I’m encountering some difficulty locating the Client ID (Application ID) and Client Secret for our Third-Party Application within our Foundry instance and was hoping someone might have insights into the process.
We are trying to integrate our application programmatically with Foundry APIs and require these OAuth 2.0 client credentials. I have reviewed the general documentation, including:
Checking the Overview page of the application in the Developer Console.
Navigating to the “OAuth & scopes” section of the application settings.
However, I haven’t been able to clearly identify where the Client ID is displayed or how to manage and create Client Secrets for this specific application. There doesn’t seem to be a dedicated “Client Secrets” section or a readily visible Client ID in these locations.
Could anyone provide general guidance or point me towards any specific documentation regarding:
The typical location of the Client ID for Third-Party Applications?
The process for creating or accessing Client Secrets for these application types?
Any common prerequisites or configurations that might need to be in place to enable OAuth client functionality?
I understand that specific account details cannot be shared publicly, but any general advice on the standard process or common pitfalls in locating these credentials would be greatly appreciated.
The “OAuth & scopes” section that you mentioned should be the relevant place to view and manage the information you’re interested in:
https://www.palantir.com/docs/foundry/ontology-sdk/navigation/#oauth–scopes
The Client ID should be displayed at the top of the page.
Client secrets are only present for confidential OAuth clients when a secret can be securely stored. The client secret will be shown only once when creating an application that uses a confidential OAuth client. If you require rotating the client secret you should be able to perform this in the Client secret row directly under the Client ID.
There are no other common prerequisites or configurations that need to be in place to enable OAuth client functionality. The standard OAuth authorization_code or client_credentials grant types can be used depending on the type of client chosen:
https://www.palantir.com/docs/foundry/ontology-sdk/permissions/#permission-types
Is this an Ontology SDK app or not? In other words, when you created it, did you select yes or no on this step?
If you selected no: the client id (and client secret if one exists – see below) will be at the top of the “OAuth & permissions” tab of the applications as shown in this screenshot. Note that the client id is blank in the screenshot but will be populated in your case.
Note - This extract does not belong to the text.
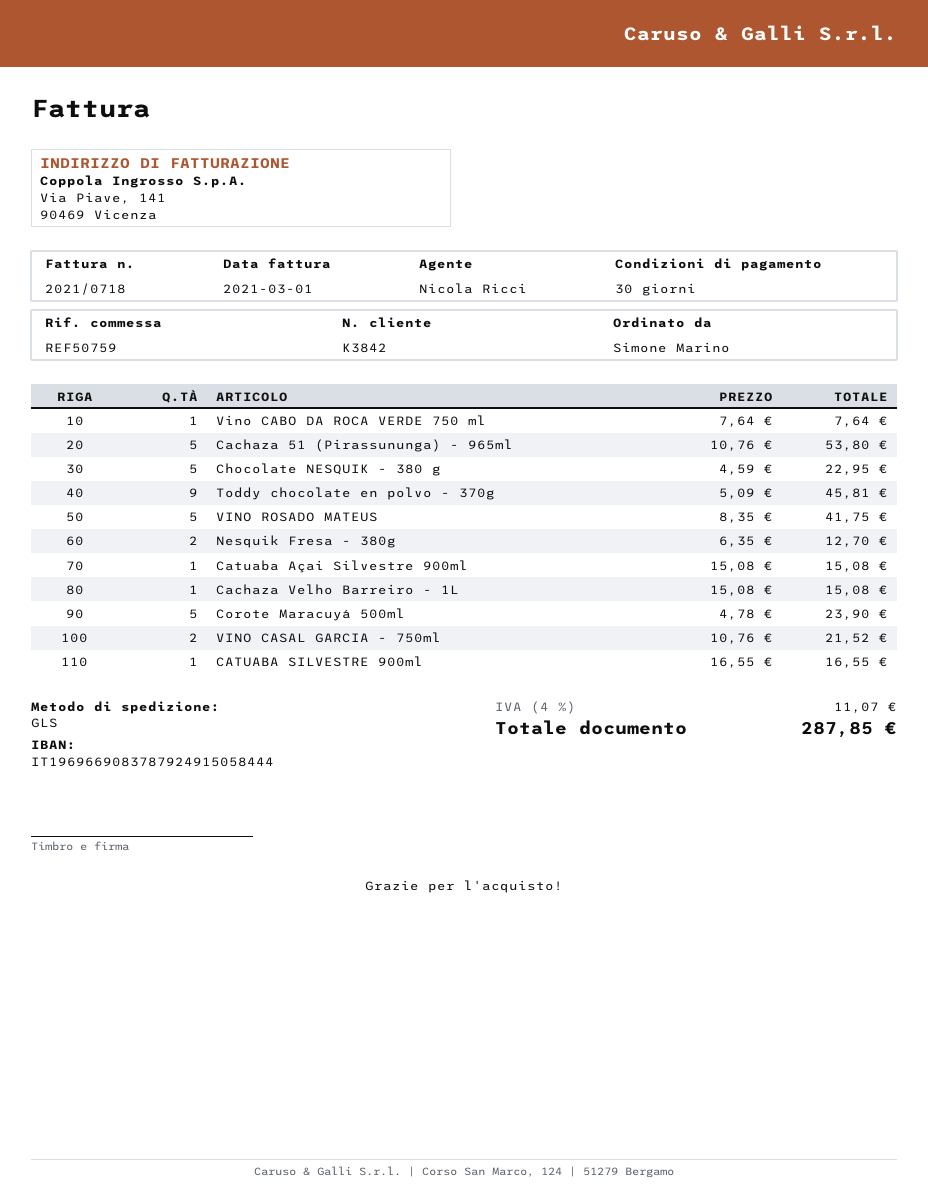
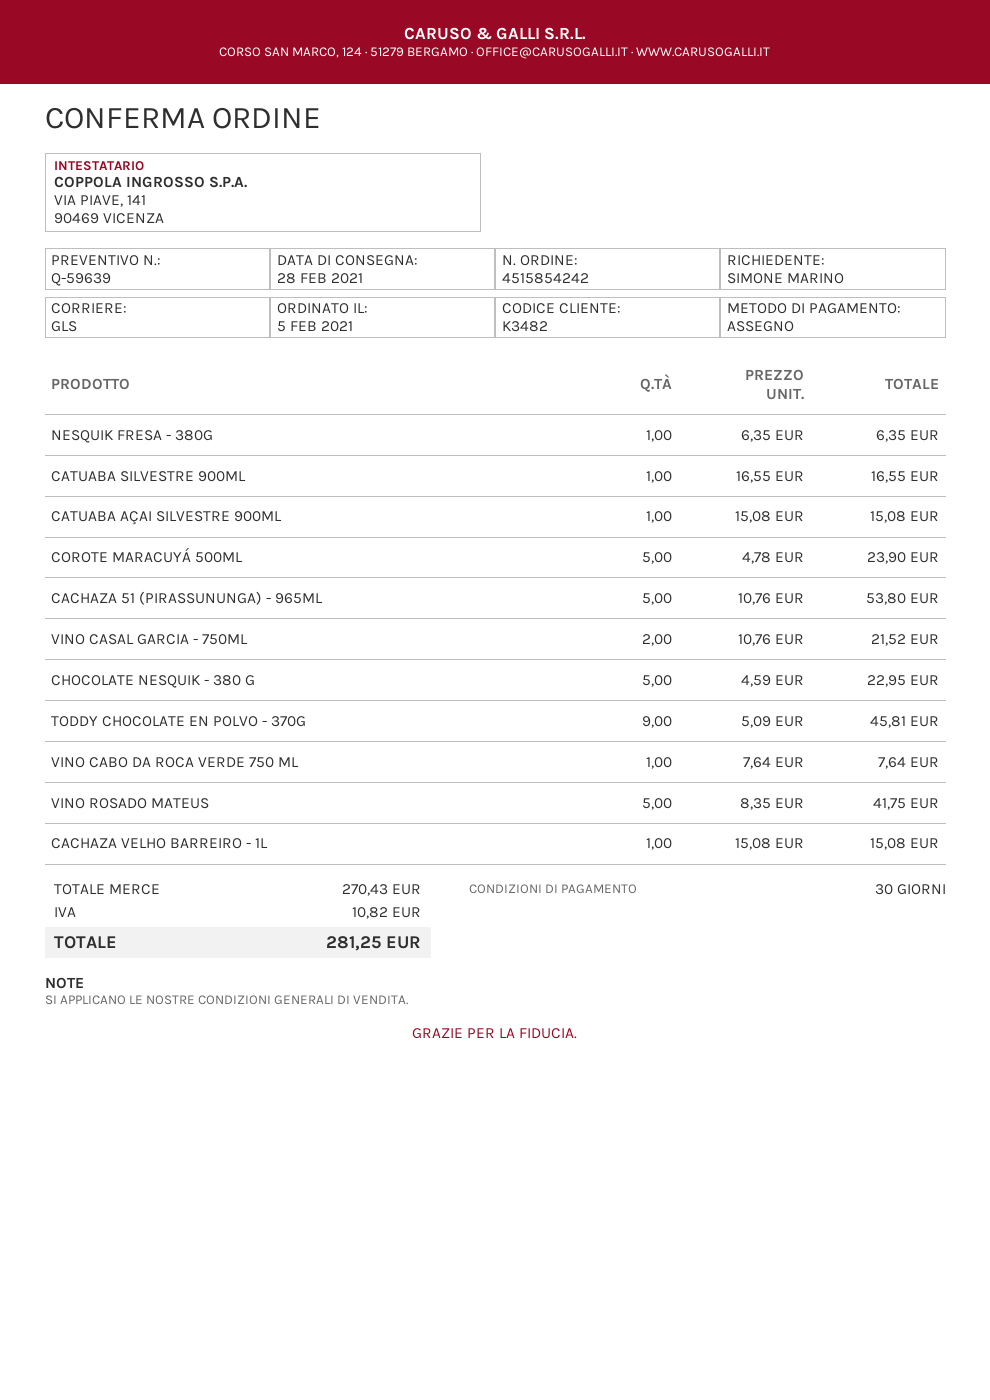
customer number: K3842 -> K3482
Nesquik Fresa - 380g: 2 x 6.35 = 12.70 -> 1 x 6.35 = 6.35
tax: 11.07 -> 10.82
total: 287.85 -> 281.25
This scenario is outlined in the documentation here.
If you selected yes: the client id will be shown under “Application metadata” on the “Overview” tab of the application, directly underneath “Application RID”. The client id and more OAuth details are also shown on the “OAuth & scopes” tab under “App credentials” as seen in this screenshot and outlined in the documentation here.
Regarding the client secret, this is not generated for public clients. If on the “Application type” step of creating the app, you only selected “Client facing application” then there will be no client secret. This is because public clients cannot safely store a client secret. In this case, you will need to implement Proof Key for Code Exchange (PKCE) as outlined here. Confidential clients, on the other hand, can safely store a client secret so if you selected “Backend service” under “Application type” then a client secret should have been generated. PKCE is still recommended but not required.
If after reviewing the above you are still unable to find a client id (and secret if you believe there should be one), then please can you share the exact steps you took to create the third-party application, including the choices made at each step.